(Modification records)
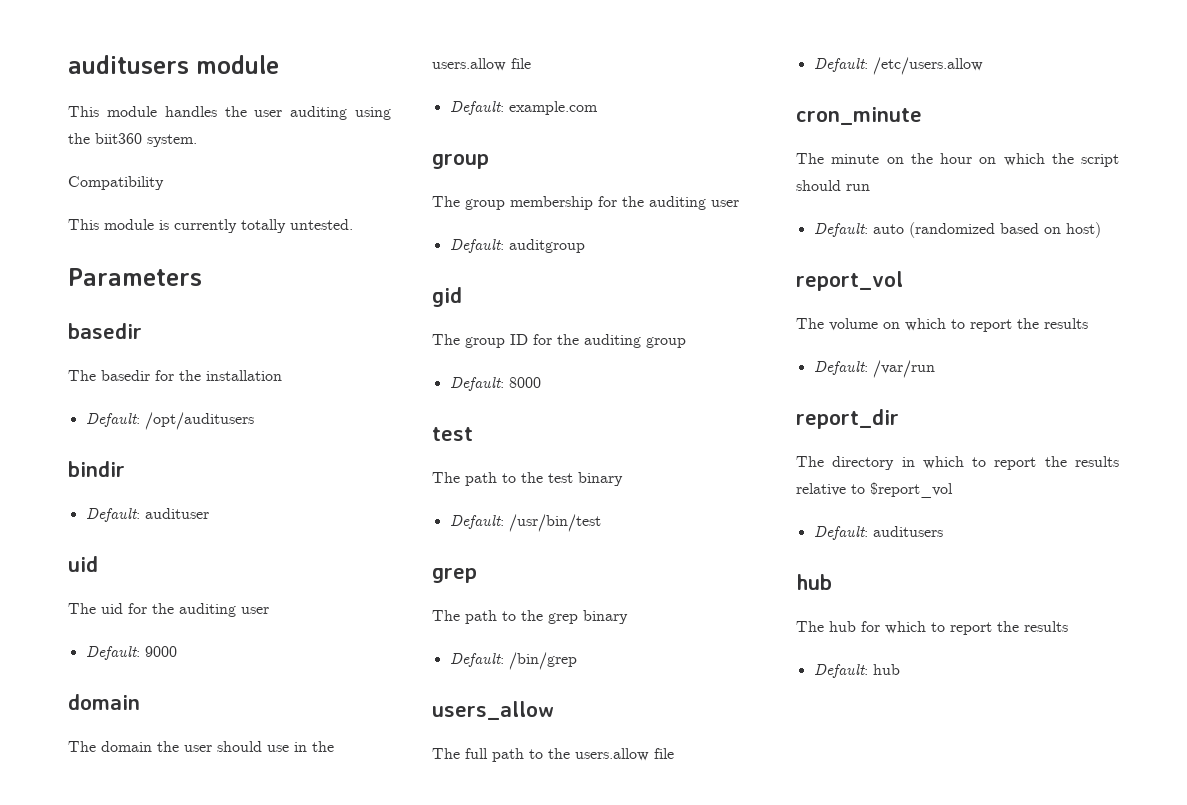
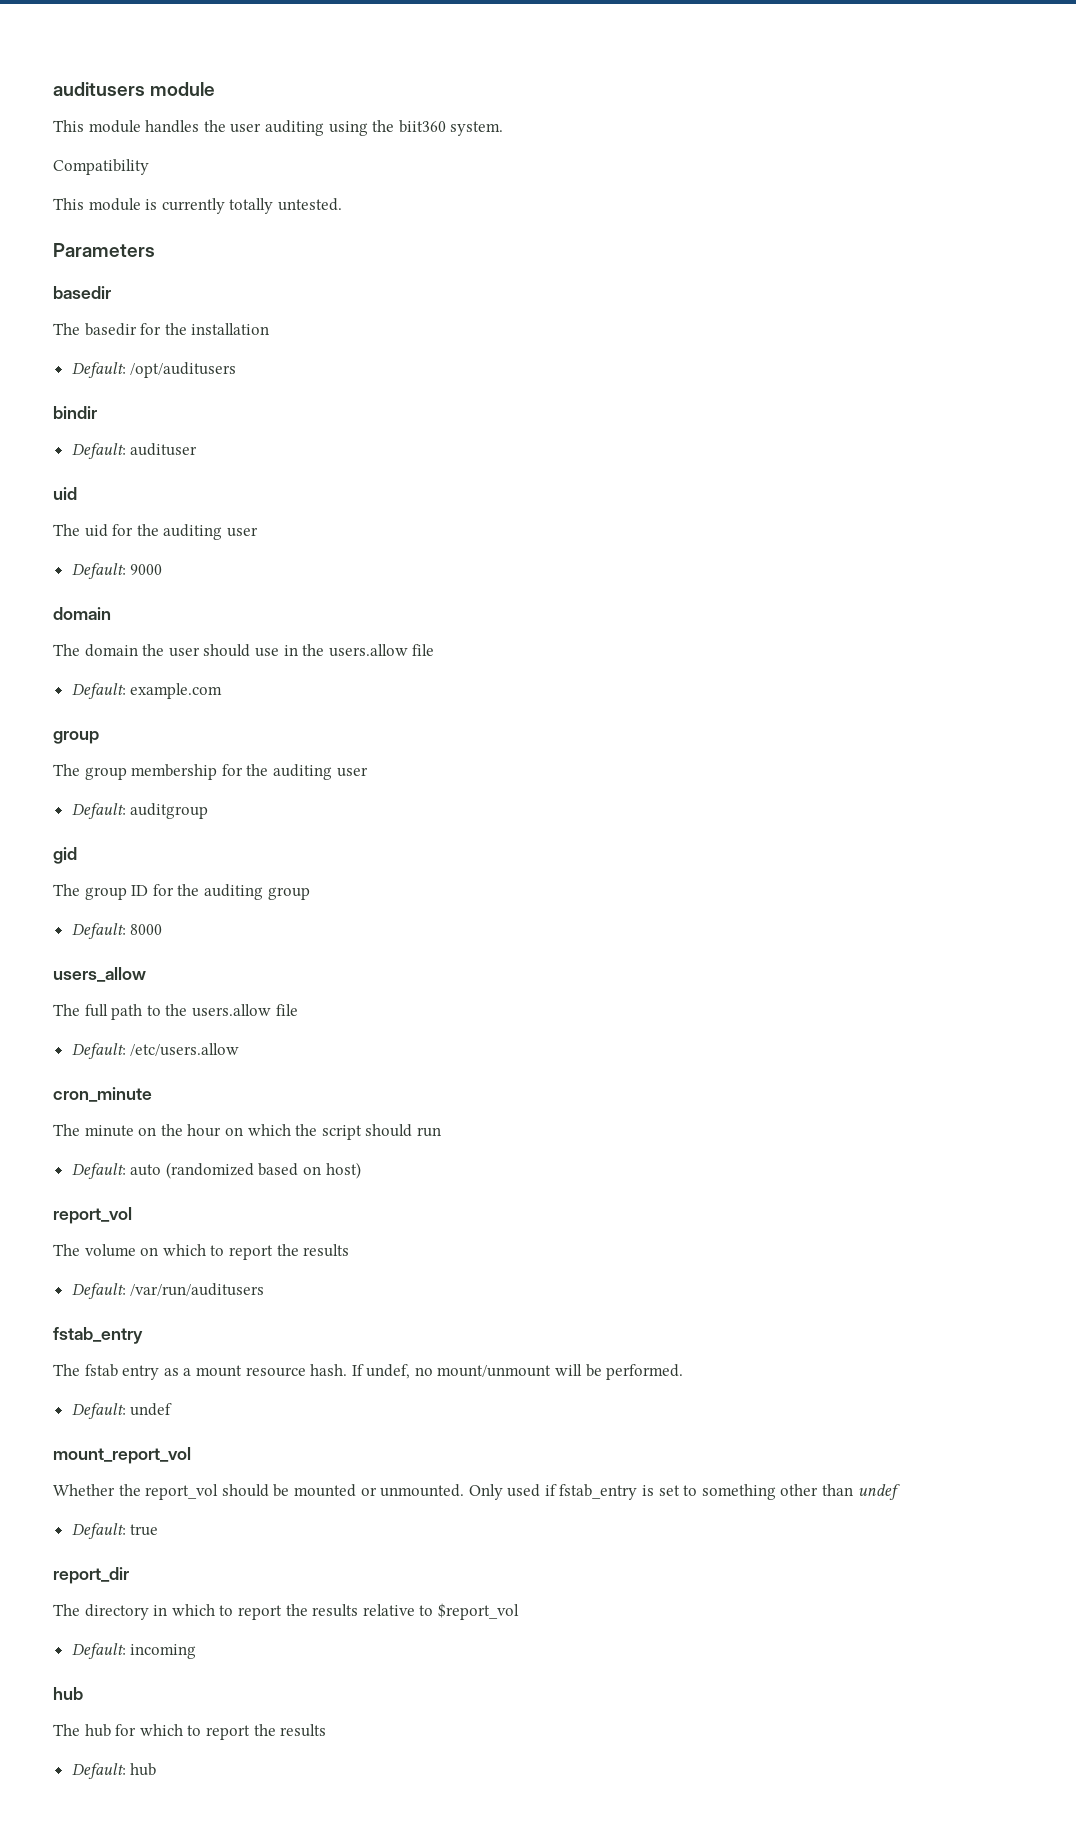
[432,427,473,441] [432,472,623,486] [449,514,601,532] [432,568,477,583] [432,610,628,624] [449,652,577,670] // test // The path to the test binary // Default: /usr/bin/test // grep // The path to the grep binary // Default: /bin/grep -> (163, 929) none
[872,360,935,378] /var/run -> [130,1283,265,1296] [53,1327,143,1344] [53,1364,684,1380] [71,1403,173,1419] [53,1447,191,1464] [53,1484,900,1500] [71,1523,159,1539] /var/run/auditusers // fstab_entry // The fstab entry as a mount resource hash. If undef, no mount/unmount will be performed. // Default: undef // mount_report_vol // Whether the report_vol should be mounted or unmounted. Only used if fstab_entry is set to something other than undef // Default: true
[872,526,943,537] auditusers -> [130,1644,197,1659] incoming

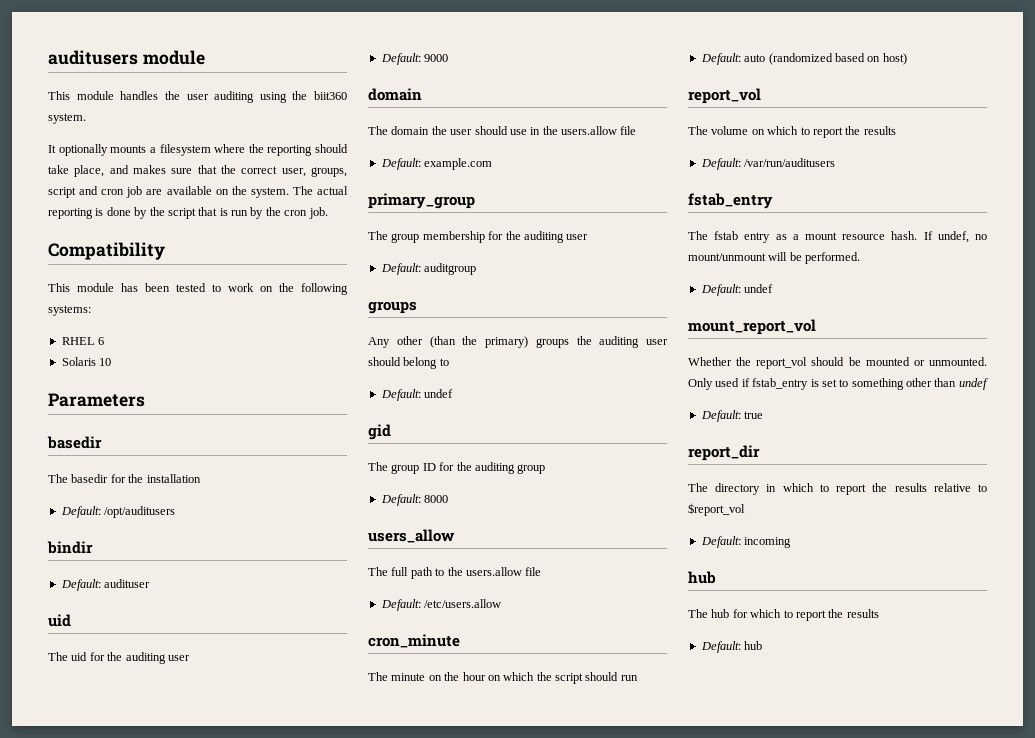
[53,159,149,175] [53,198,342,214] Compatibility // This module is currently totally untested. -> [48,144,348,156] [48,165,347,177] [48,186,348,198] [48,207,328,219] [48,242,165,260] [48,283,348,295] [48,305,91,316] [61,337,105,345] [61,357,112,366] It optionally mounts a filesystem where the reporting should take place, and makes sure that the correct user, groups, script and cron job are available on the system. The actual reporting is done by the script that is run by the cron job. // Compatibility // This module has been tested to work on the following systems: // RHEL 6 // Solaris 10
[53,731,99,744] group -> [368,193,475,209] primary_group
(209, 811) none -> [368,301,417,314] [368,336,668,348] [368,357,449,369] [380,389,454,401] // groups // Any other (than the primary) groups the auditing user should belong to // Default: undef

= THE TASK =
Produce an exact copy of the lines from the one containing "[53,731,99,744] group ->" through the final line of the data, both ends included, and only those.

= RESULT OF THIS EXERCISE =
[53,731,99,744] group -> [368,193,475,209] primary_group
(209, 811) none -> [368,301,417,314] [368,336,668,348] [368,357,449,369] [380,389,454,401] // groups // Any other (than the primary) groups the auditing user should belong to // Default: undef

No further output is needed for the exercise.